The wreck occurred in January, 2012 at Giglio Island, Italy.


----------



## Ryan (Sep 16, 2013)

Utterly fascenating, I've been watching it all morning.

Well, going back and forth between that and the Navy Yard news. When I worked down there from 2007-2010, our customer sat in that building, so I spend a heck of a lot of time there and know quite a few people still there.


----------



## leemell (Sep 16, 2013)

PRR 60 said:


> The complex and risky project to rotate the wrecked Costa Concordia cruise ship to an upright position in preparation for floatation and salvage has begun. A story and live video feed is HERE.
> 
> The wreck occurred in January, 2012 at Giglio Island, Italy.

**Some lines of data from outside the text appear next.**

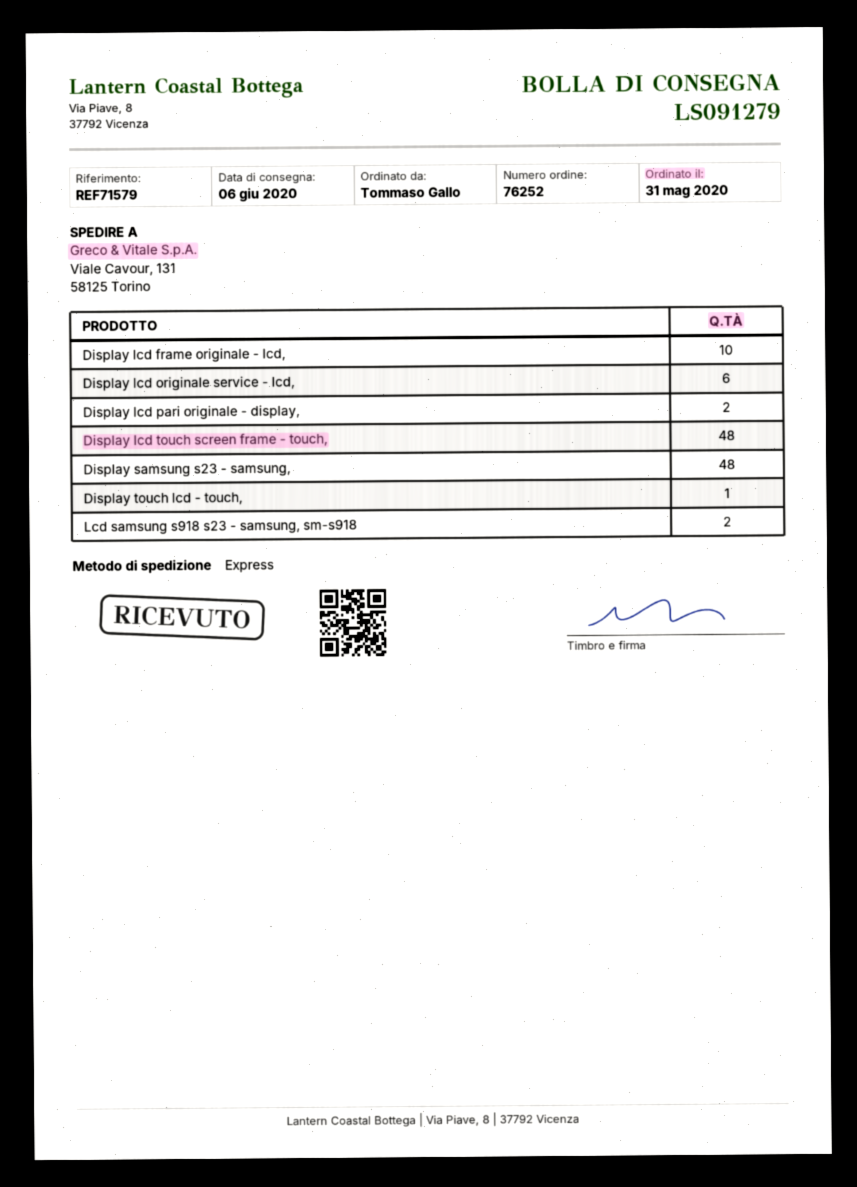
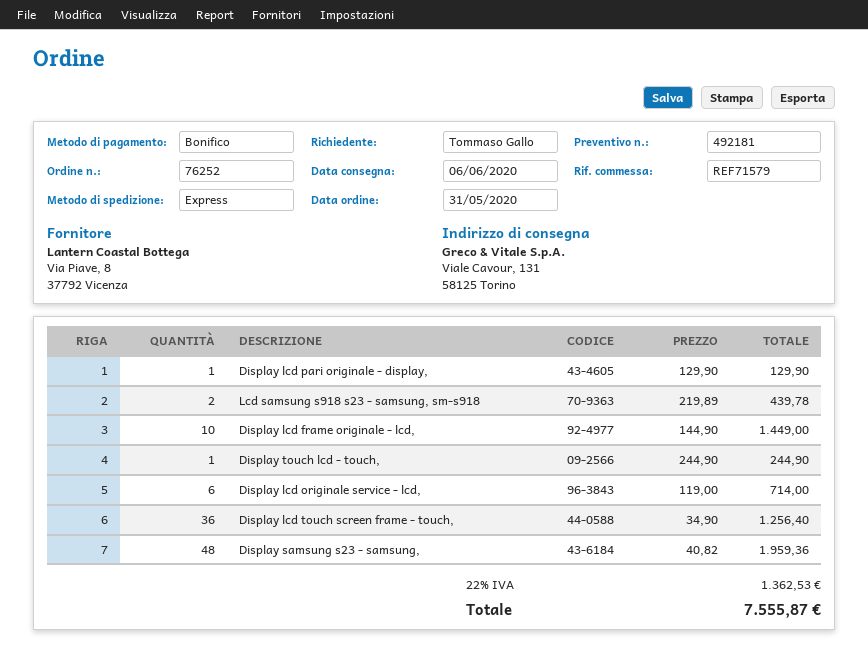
Display lcd pari originale - display,: 2 -> 1
Display lcd touch screen frame - touch,: 48 -> 36

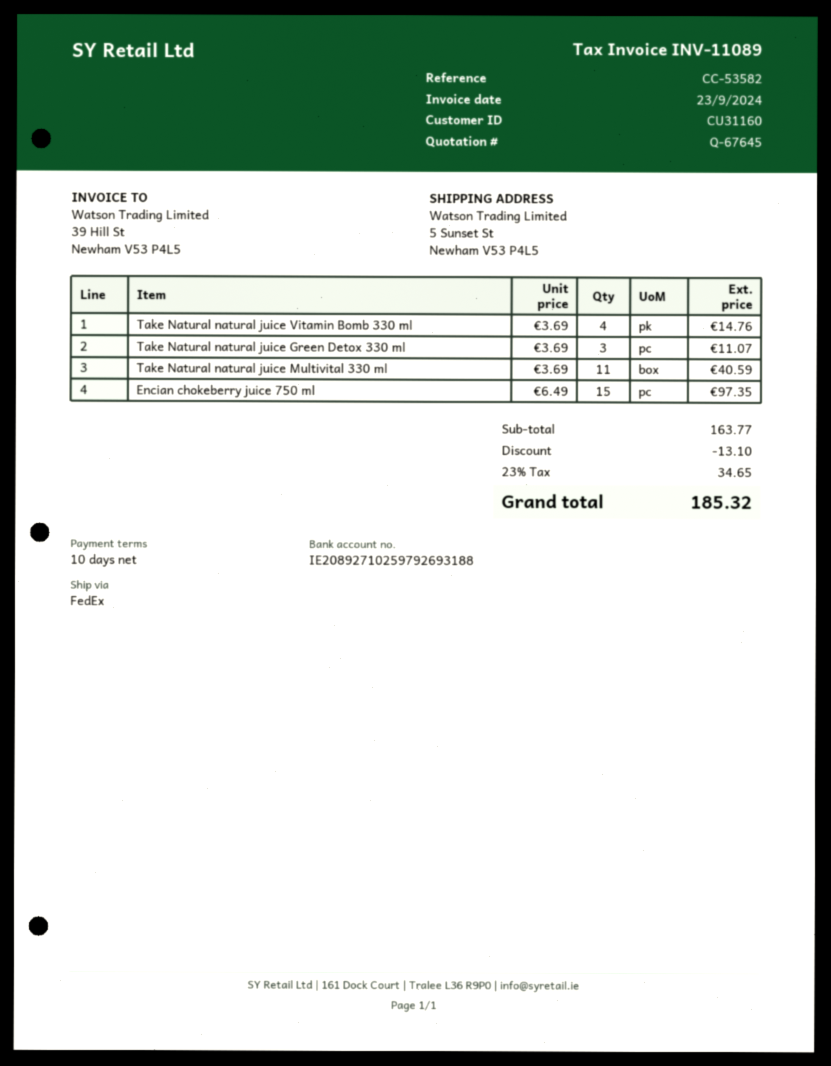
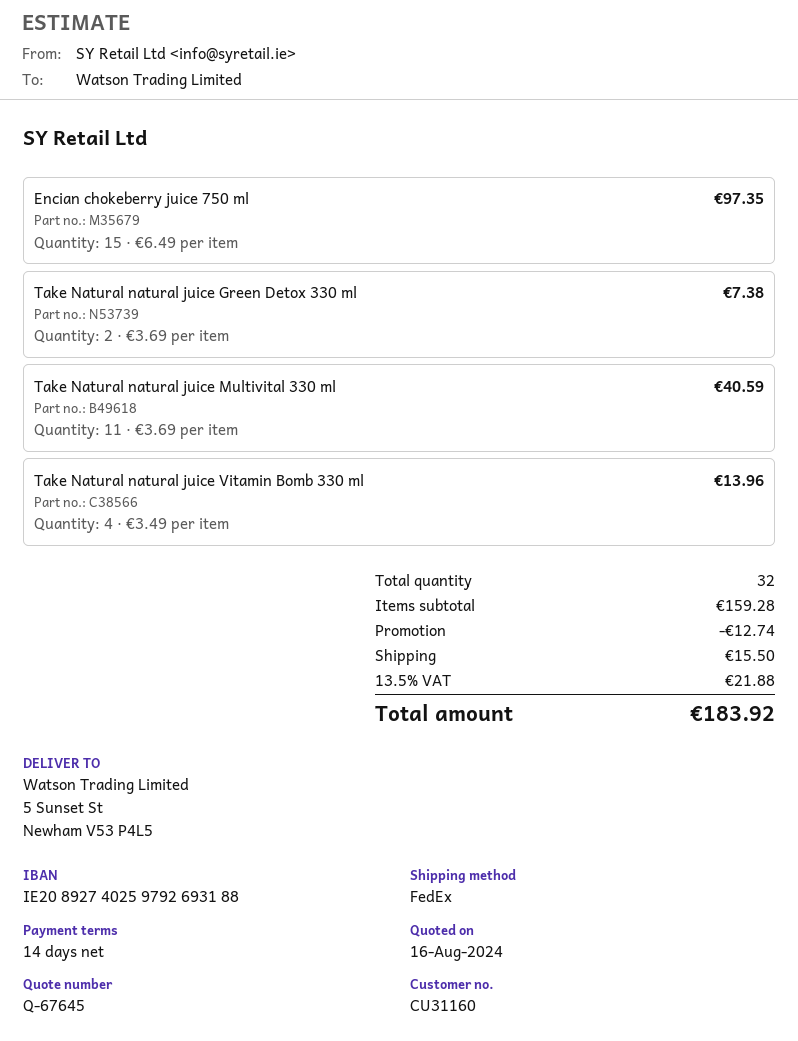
payment terms: 10 days -> 14 days
bank account: IE20892710259792693188 -> IE20892740259792693188
Take Natural natural juice Vitamin Bomb 330 ml: 4 x 3.69 = 14.76 -> 4 x 3.49 = 13.96
Take Natural natural juice Green Detox 330 ml: 3 x 3.69 = 11.07 -> 2 x 3.69 = 7.38
subtotal: 163.77 -> 159.28
discount: 13.10 -> 12.74
shipping: none -> 15.50
tax: 23% = 34.65 -> 13.5% = 21.88
total: 185.32 -> 183.92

This is a great live video and site. Thanks.


----------



## Ryan (Sep 16, 2013)

25 degrees of rotation so far, which puts her past the 45 degree point. From here on out they stop using the cables and start filling the caissons with water to get her rolled all the way back upright.

Absolutely stellar work so far on the part of the salvage crew.


----------



## WhoozOn1st (Sep 16, 2013)

A massive undertaking and, yes, fascinating process.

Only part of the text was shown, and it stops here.